Few studies have examined the consequences of neighborhoods for job prospects for people on parole. Specifically, networks between neighborhoods in where people commute to work and their spatial distributions may provide insight into patterns of joblessness because they represent the economic structure between neighborhoods. We argue that the network of neighborhoods provides insight into the competition people on parole face in the labor market, their spatial mismatch from jobs, as well as their structural support.

Methods

We use data from people on parole released in Texas from 2006 to 2010 and create a network between all census tracts in Texas based on commuting ties from home to work. We estimate a series of multilevel models examining how network structures are related to joblessness.

Results

The findings indicate that the structural position of neighborhoods has consequences for people on parole’s joblessness.
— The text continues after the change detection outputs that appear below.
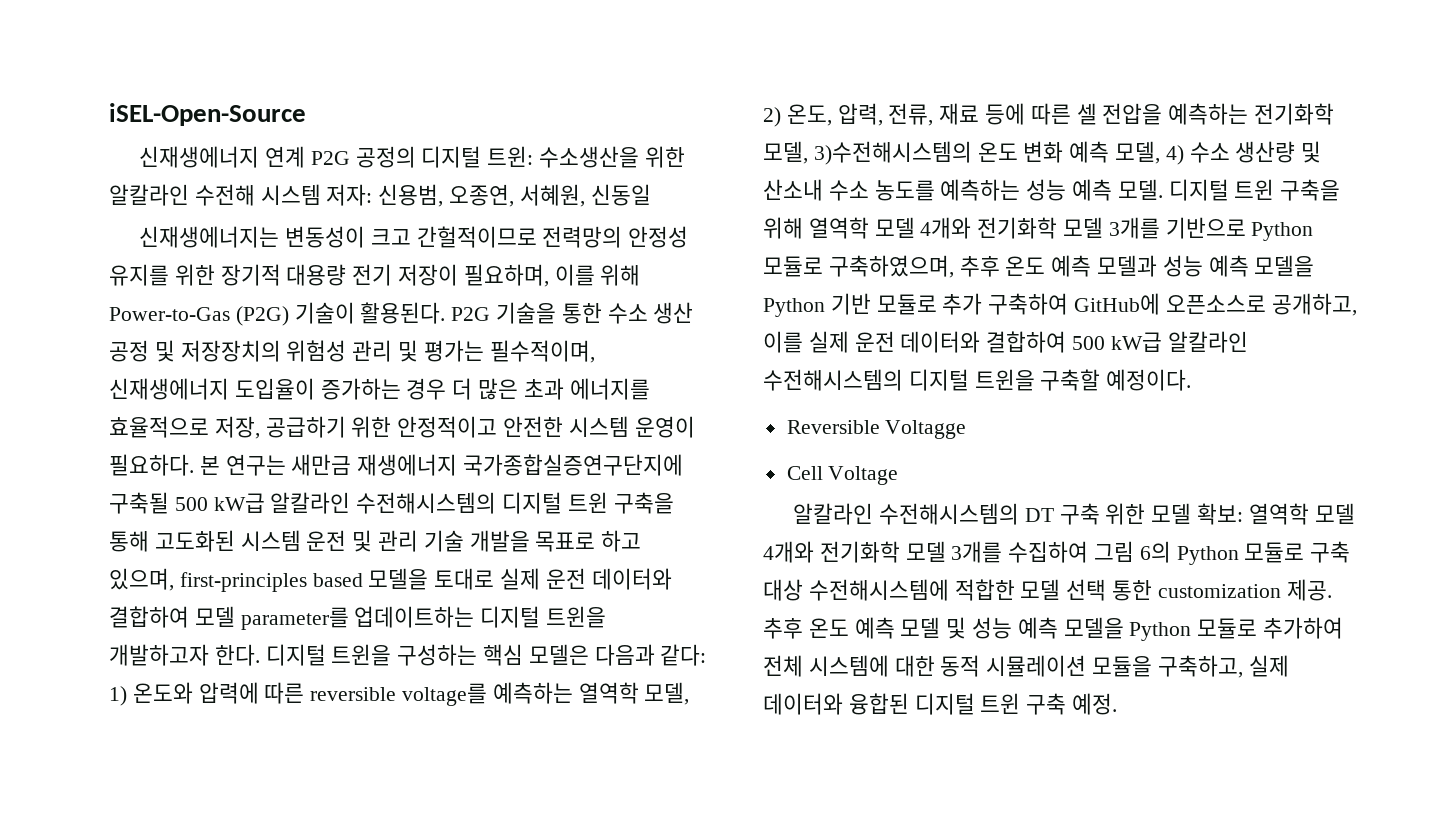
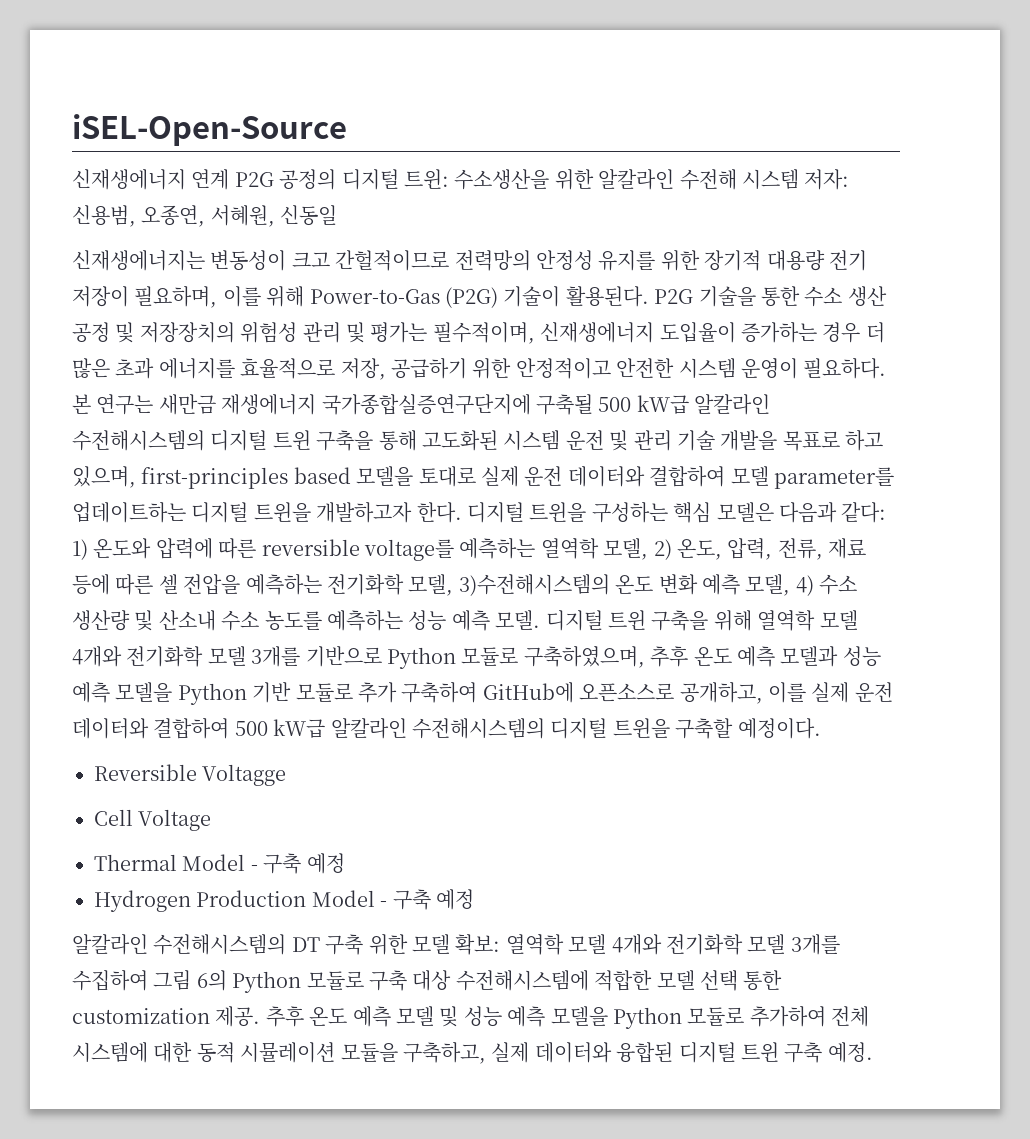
(899, 475) none -> [94,853,345,874] [94,889,474,912] // Thermal Model - 구축 예정 // Hydrogen Production Model - 구축 예정

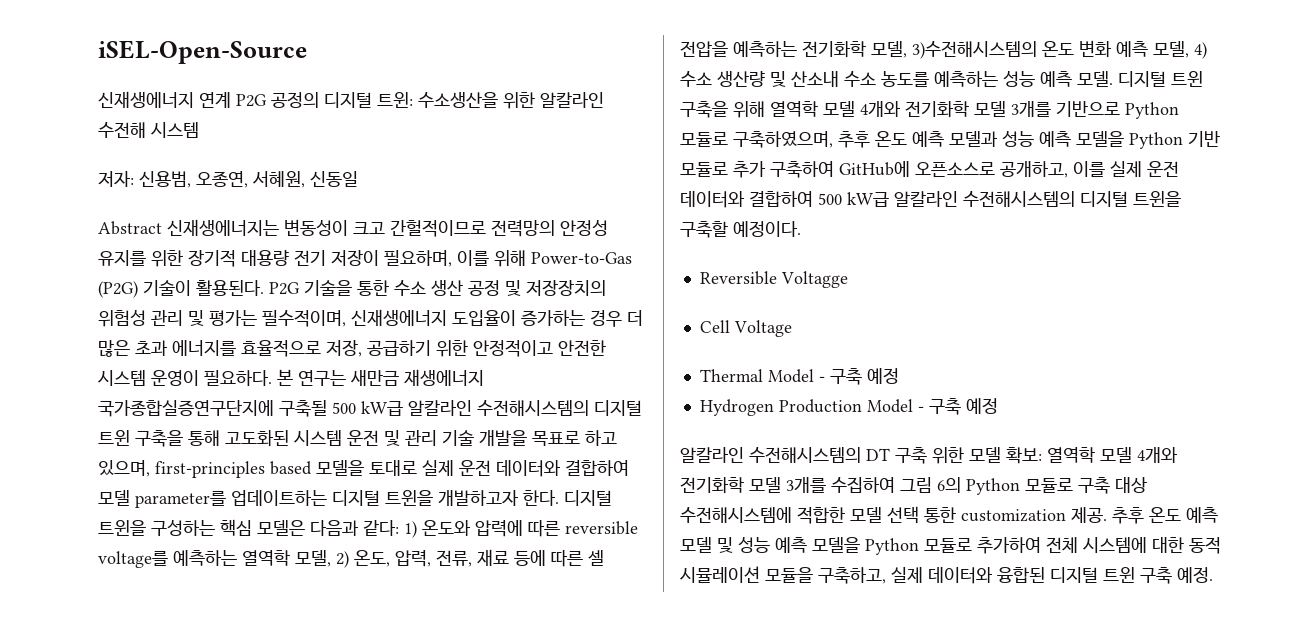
(799, 179) none -> (199, 130) //
(338, 215) none -> [98,221,162,235] Abstract

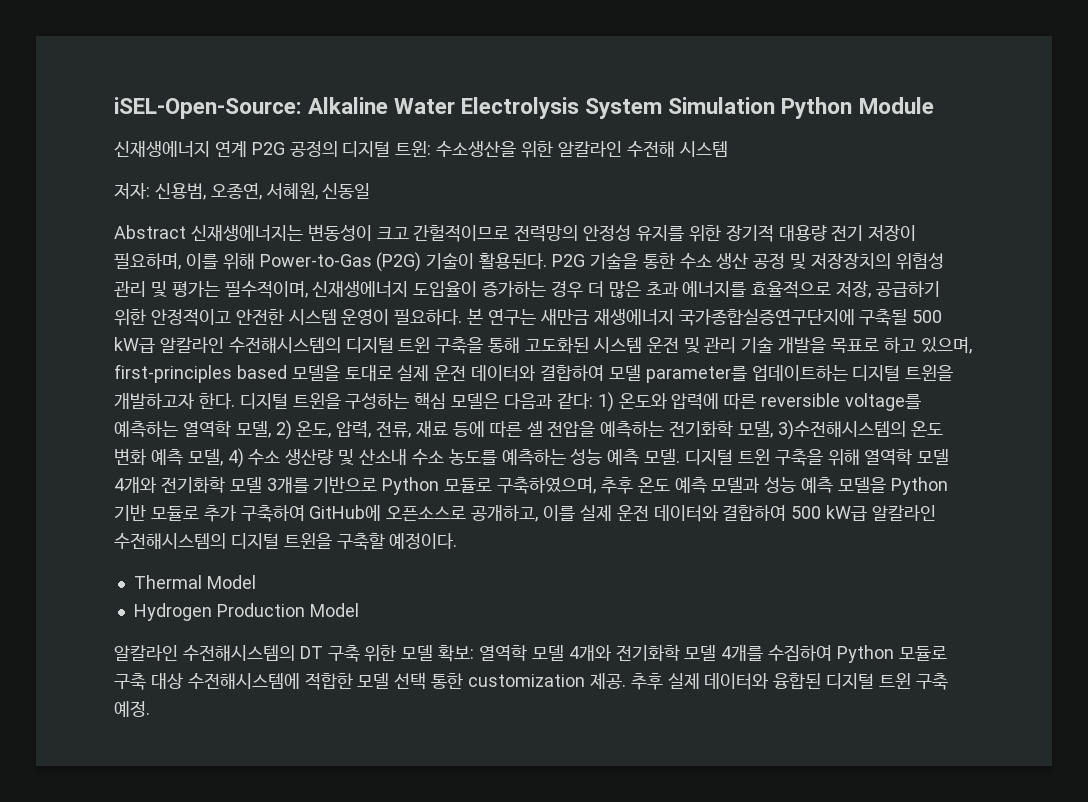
[98,40,307,64] iSEL-Open-Source -> [114,97,934,119] iSEL-Open-Source: Alkaline Water Electrolysis System Simulation Python Module
[699,271,848,288] [699,320,792,337] // Reversible Voltagge // Cell Voltage -> (458, 541) none
[818,368,899,385] - 구축 예정 -> (256, 582) none
[917,398,998,415] - 구축 예정 -> (359, 610) none
[786,477,961,493] 3개를 수집하여 그림 6의 -> [721,645,833,661] 4개를 수집하여
[1149,507,1218,523] [680,537,1221,555] [680,566,886,584] 온도 예측 모델 및 성능 예측 모델을 Python 모듈로 추가하여 전체 시스템에 대한 동적 시뮬레이션 모듈을 구축하고, -> (663, 681) none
Higher outdegree, reflecting neighborhoods with more outgoing ties to other neighborhoods, was consistently associated with less joblessness, while higher indegree, reflecting neighborhoods with more incoming ties into the neighborhood, was associated with more joblessness, particularly for Black and Latino people on parole. There was also some evidence of differences depending on geographic scale.

Conclusions

Structural neighborhood-to-neighborhood networks are another component to understanding joblessness while people are on parole. The most consistent support was shown for the competition and structural support mechanisms, rather than spatial mismatch.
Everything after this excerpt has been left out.